# Quality Check: Assemblies


Step 0: Checking to make sure you have your assemblies

Step 1: Running Quast on on the assembly

Step 2: Running CheckM on the assembly

## Getting Started

You will need to rerun this section each time you come back to this notebook to reset all directories and variables.

In [6]:
# set the variables for your netid and xfile
id = "MY_ID"
accessions = "MY_ACCESSIONS"

In [18]:
# set directories
xfile_dir = "/my_dir_path/" + id + "/00_getting_data"
work_dir = "/my_dir_path/" + id + "/04_assembly_qc"
data_dir = "/my_dir_path/" + id + "/00_getting_data"
unicycler_dir = "/my_dir_path/" + id + "/03_assembly" + "/out_unicycler"

In [None]:
# Go into the working directory
%cd $work_dir

## Creating a config file
The scripts below executes code that requires certain variables to be set. So we don't need to edit the code in the script, we are going to use a config file that defines all of these variables for us. Then when we want to use these variables in the script, we will "source" the config file to set the variables.

In [7]:
# create a config file with all of the variables you need
# notice that we are using the reads post-trimming, and post-human removal
!echo "export ID=$id" > config.sh
!echo "export ACESSIONS=$accessions" >> config.sh
!echo "export WORK_DIR=$work_dir" >> config.sh
!echo "export DATA_DIR=$data_dir" >> config.sh
!echo "export UNICYCLER_DIR=$unicycler_dir" >> config.sh
!echo "export QUAST=/path_to_containers/quast:5.2.0--py39pl5321h4e691d4_3.sif" >> config.sh
!echo "export CHECKM=/path_to_containers/checkm2\:1.0.1--pyh7cba7a3_0.sif" >> config.sh

In [None]:
# check the config file to be sure it is correct
!cat config.sh

## Step 0:  Checking the contig count


In [None]:
# Check that we have contigs after the assembly
import os
list = data_dir + '/' + accessions
print(list)
lines = open(list).read().splitlines()
for file in lines:
    command = 'egrep ">" ' + unicycler_dir + '/' + file + '/assembly.fasta | wc -l'
    os.system(command)

Great! Looks like we have all of our contig files from unicycler (or if not, then check the slurm logs to fix). 

## Step 1: Quast

How good are our assemblies? We can check the quality by running tools that look at the contigs produced by our assembly algorithms. 
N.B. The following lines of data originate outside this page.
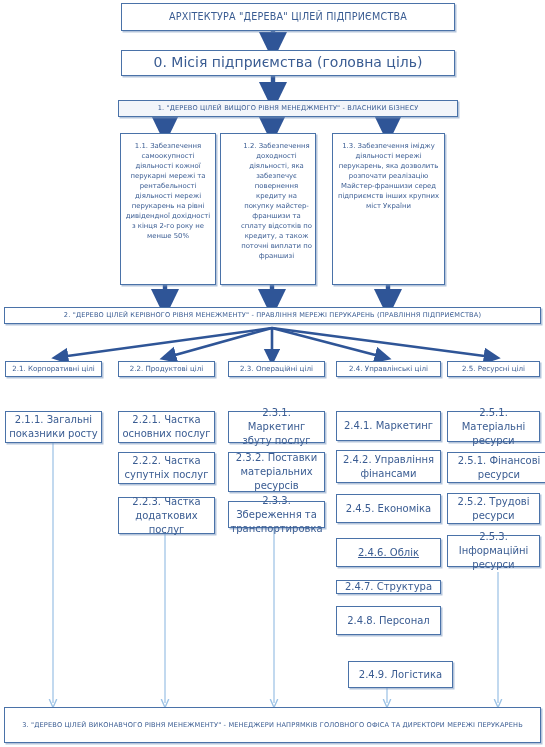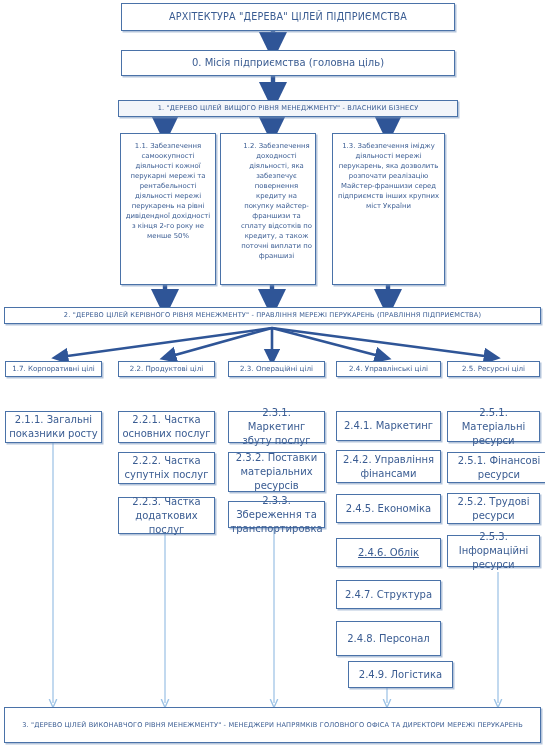"0. Місія підприємства (головна ціль)" .mission-box { font-size: 10px -> 14px }
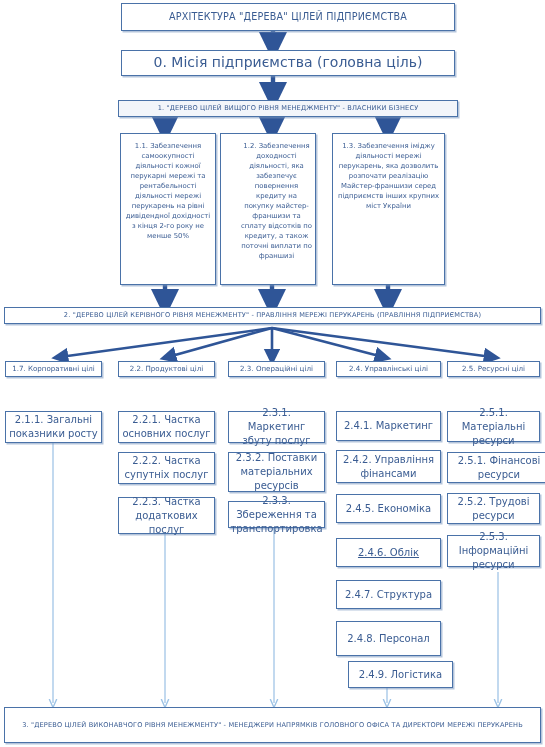"1.7. Корпоративні цілі" span { text: 1.7 -> 2.1 }
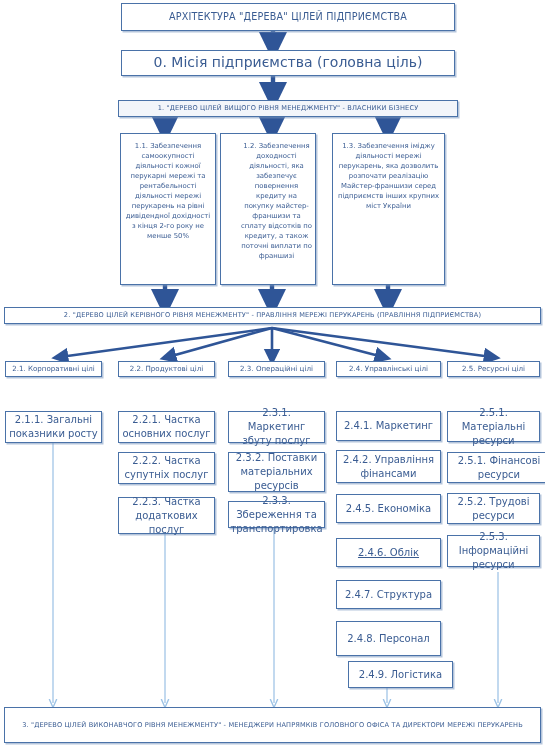"2.4.7. Структура" div.box { height: 29px -> 14px }
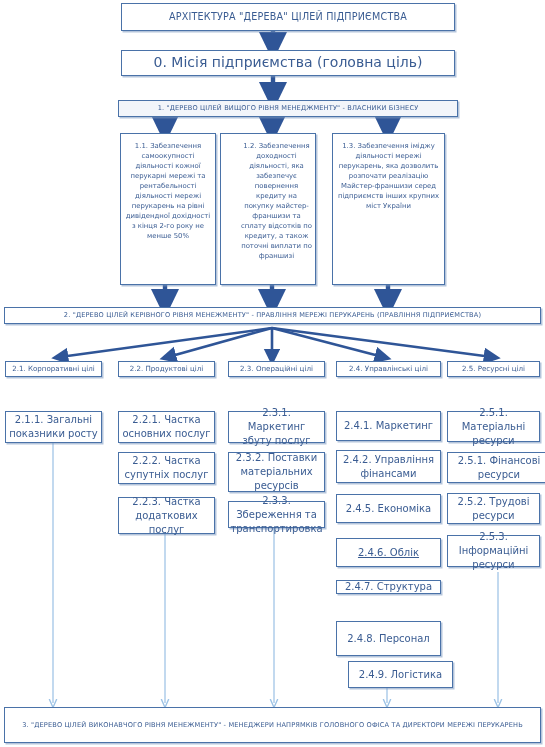"2.4.8. Персонал" div.box { height: 35px -> 29px; top: 621px -> 606px }
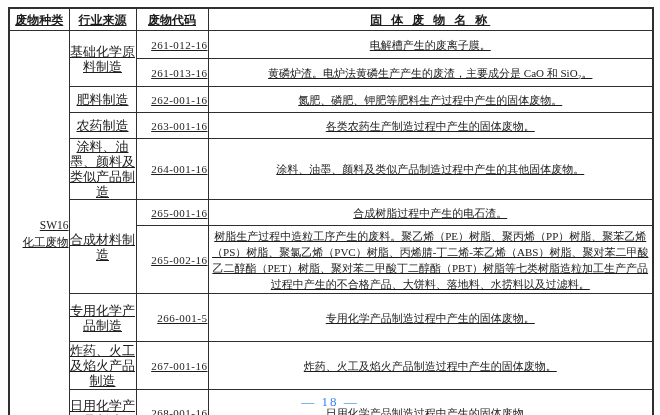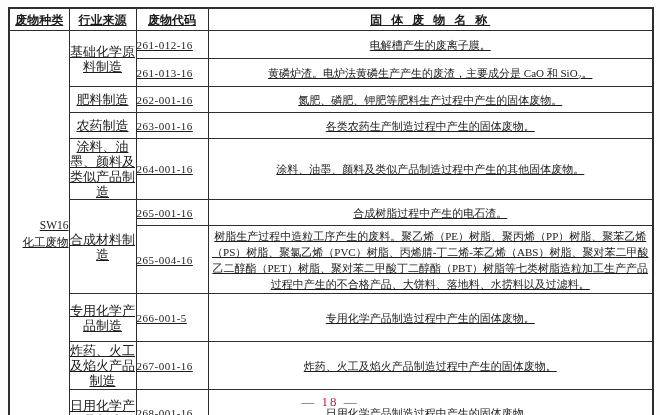"261-012-16" td.code { text-align: left -> right }
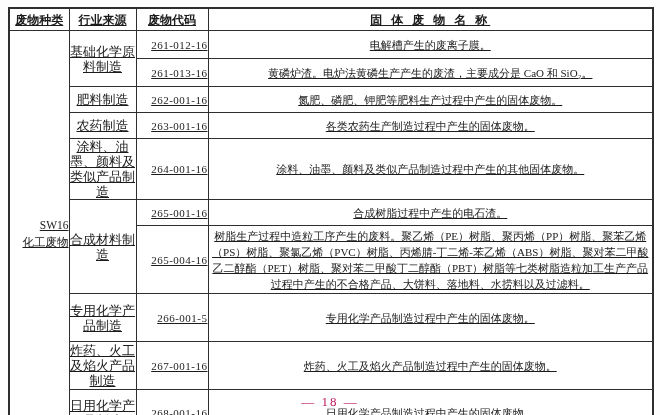"265-004-16" td.code { text: 265-004-16 -> 265-002-16 }
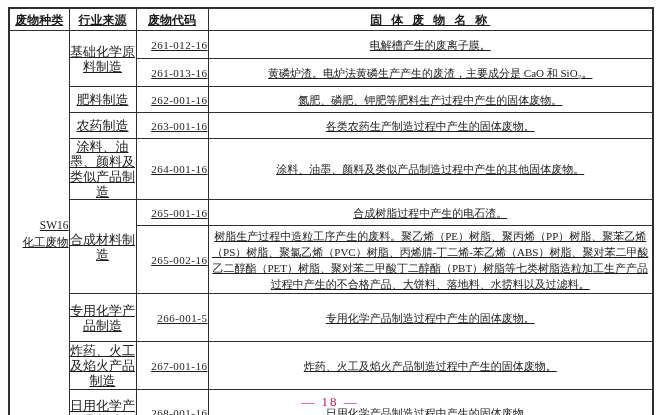"— 18 —" .footer { color: #be185d -> #3b82f6 }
Let's see what the quality of our assemblies from unicycler, using a bioinformatics tool called quast. We can run this tool on multiple assemblies at once.

In [3]:
my_code = '''#!/bin/bash
#BSUB -J 04A_quast-lsf[1-15]%15     # job name, with array number to run in parallel
#BSUB -n 24                         # number of CPUs required per task
#BSUB -q shared_memory              # the queue to run on
#BSUB -R "span[hosts=1]"            # number of hosts to spread the jobs across, 1 host used here
#BSUB -R "rusage[mem=140GB]"        # required total memory for the job 
#BSUB -o "./output.%J_%I.log"       # standard output file (%J is job name, %I is the array number)
#BSUB -e "./error.%J_%I.log"        # standard error file (%J is job ID, %I is the array number)
#BSUB -W 12:00                      # time to run

pwd; hostname; date

source ./config.sh
names=($(cat $DATA_DIR/$ACCESSIONS))
JOBINDEX=$(($LSB_JOBINDEX - 1))
SAMPLE_ID=${names[${JOBINDEX}]}

### create output directories for the reports
### note that we are going to compare both assemblies at once
OUTDIR=${WORK_DIR}/out_quast

### create the outdir if it does not exist
if [[ ! -d "$OUTDIR" ]]; then
  echo "$OUTDIR does not exist. Directory created"
  mkdir $OUTDIR
fi

### Contigs to use
CONTIGS=$UNICYCLER_DIR/${SAMPLE_ID}/assembly.fasta

### Run Quast
apptainer run ${QUAST} quast -t ${LSB_DJOB_NUMPROC} \
        -o $OUTDIR/${SAMPLE_ID} \
        -m 500 \
        $CONTIGS
'''

with open('04A_quast-lsf.sh', mode='w') as file:
    file.write(my_code)

## Step 2: Checkm2

Checkm2 is another tool that allows you to produce a quality report on the assembled contigs.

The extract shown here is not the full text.